A COP26 prometia trazer para o centro das discussões o fato que não há mais tempo a perder, o que foi postergado. Ao contrário da eletrificação e das células de hidrogênio, que ainda necessitam altos investimentos em desenvolvimento de tecnologias e infraestrutura, os biocombustíveis, e em especial o etanol, apresentam a possibilidade de implementação imediata, com o uso da infraestrutura vigente e gerando a redução instantânea de gases de efeito estufa.

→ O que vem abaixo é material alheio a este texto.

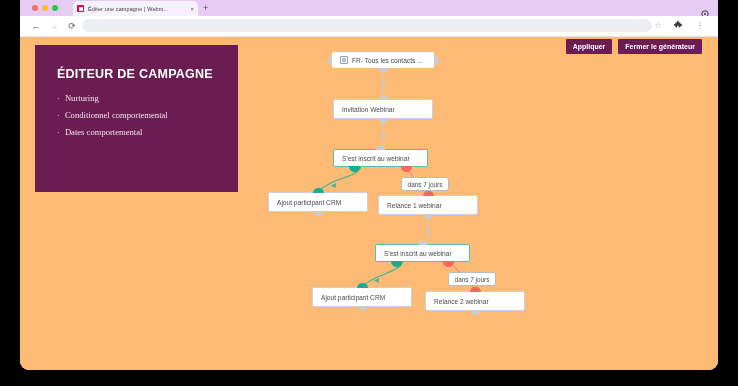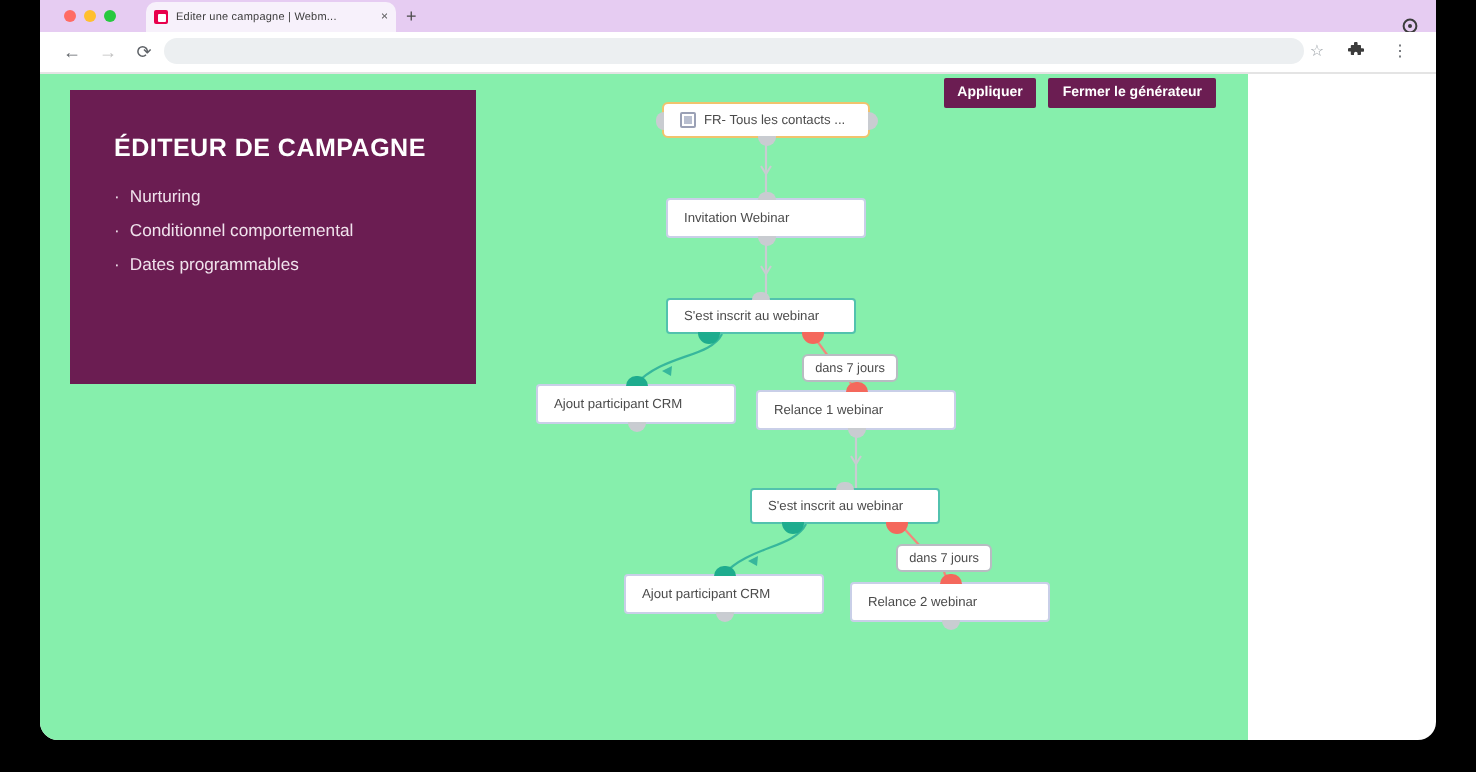"ÉDITEUR DE CAMPAGNE" .page { background: #86efac -> #fdba74; padding-left: 28px -> none; width: 576px -> 698px }
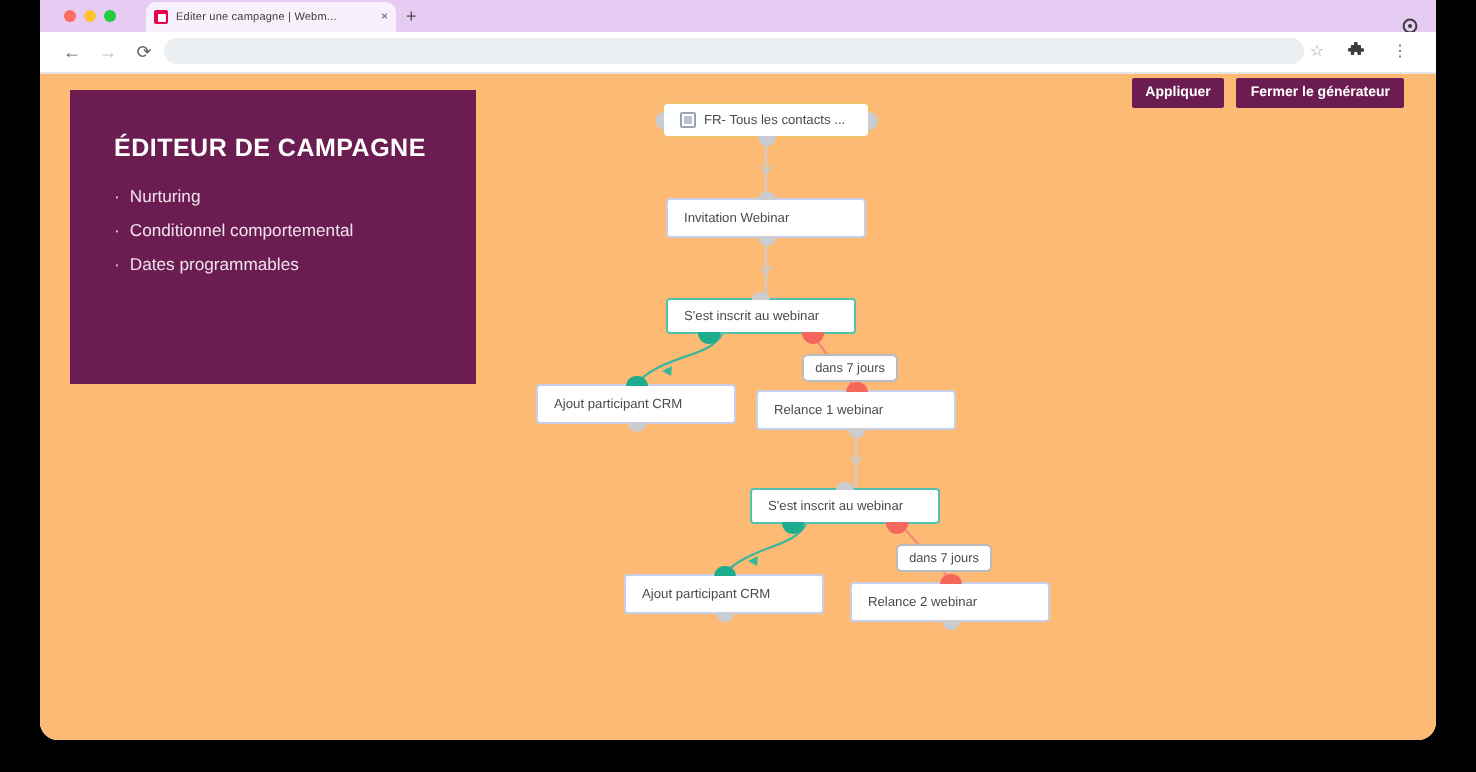"Nurturing" .promo li { font-family: none -> Liberation Serif, serif }
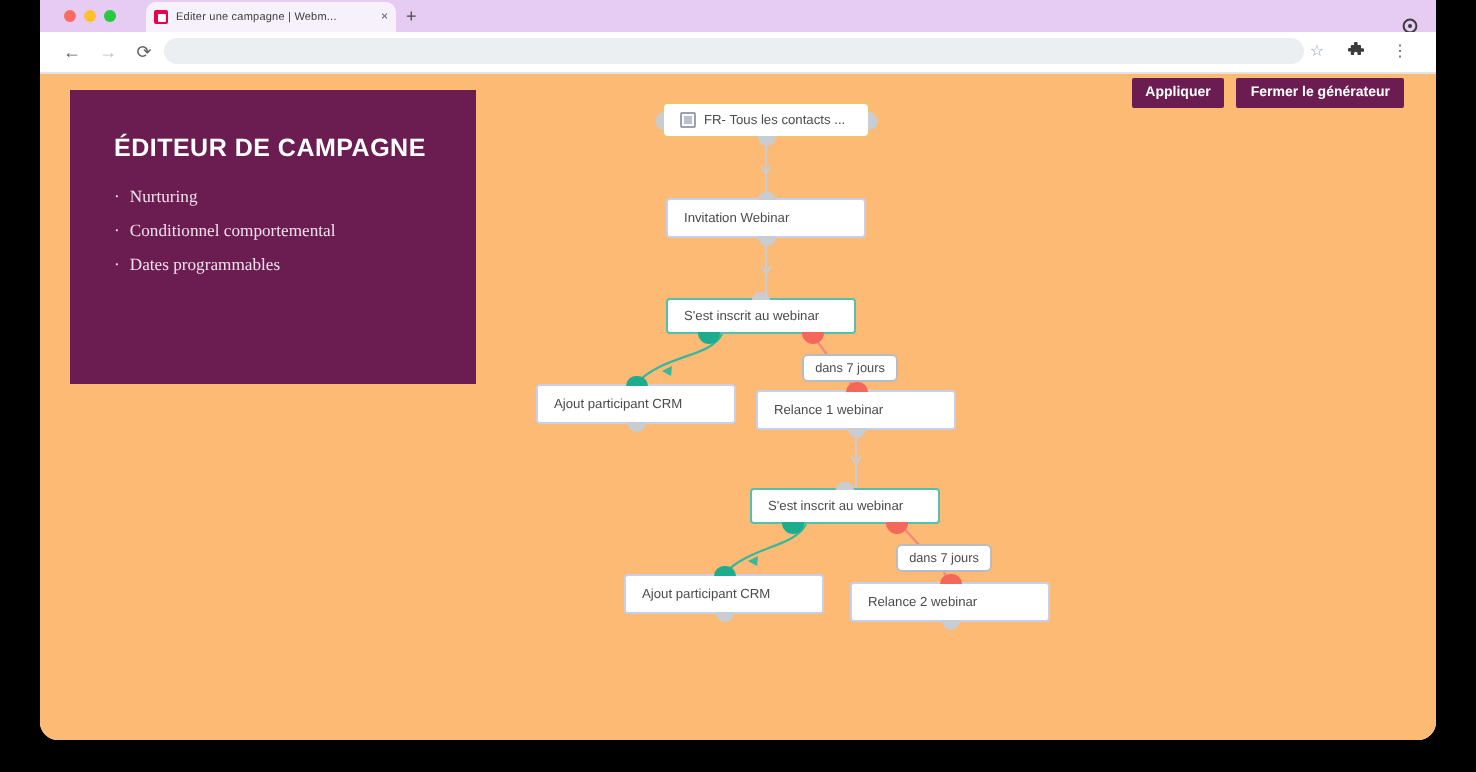"Dates programmables" li { text: programmables -> comportemental }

O etanol é um biocombustível de baixo risco gerado pela cana de açúcar, que também produz biogás e bioeletricidade. O projeto brasileiro de descarbonização da matriz energética por meio de biocombustíveis (conhecido como Renovabio) é uma forma concreta de avançar na transição energética por meio de um sistema de incentivos de preços efetivos e transparentes. 

 

 

O fato é que o carbono (emissões de CO2) ainda precisa ser adequadamente precificado no mundo, de forma a permitir, na prática, a transição para as energias de baixo carbono. Não podemos postergar e nem ignorar a necessidade de incentivos por meio do sistema de preços para fazer uma transição gradual para projetos energéticos que gerem lucros, empregos e renda, e ao mesmo tempo em que reduzam as emissões de gases de efeito estufa.

Claudia Cheron König, Pesquisadora sênior do Insper Agro Global. Mestre em Negócios Internacionais na Alemanha e Doutora pela FEA-USP.

Marcos Sawaya Jank, Professor de Agronegócio Global do Insper.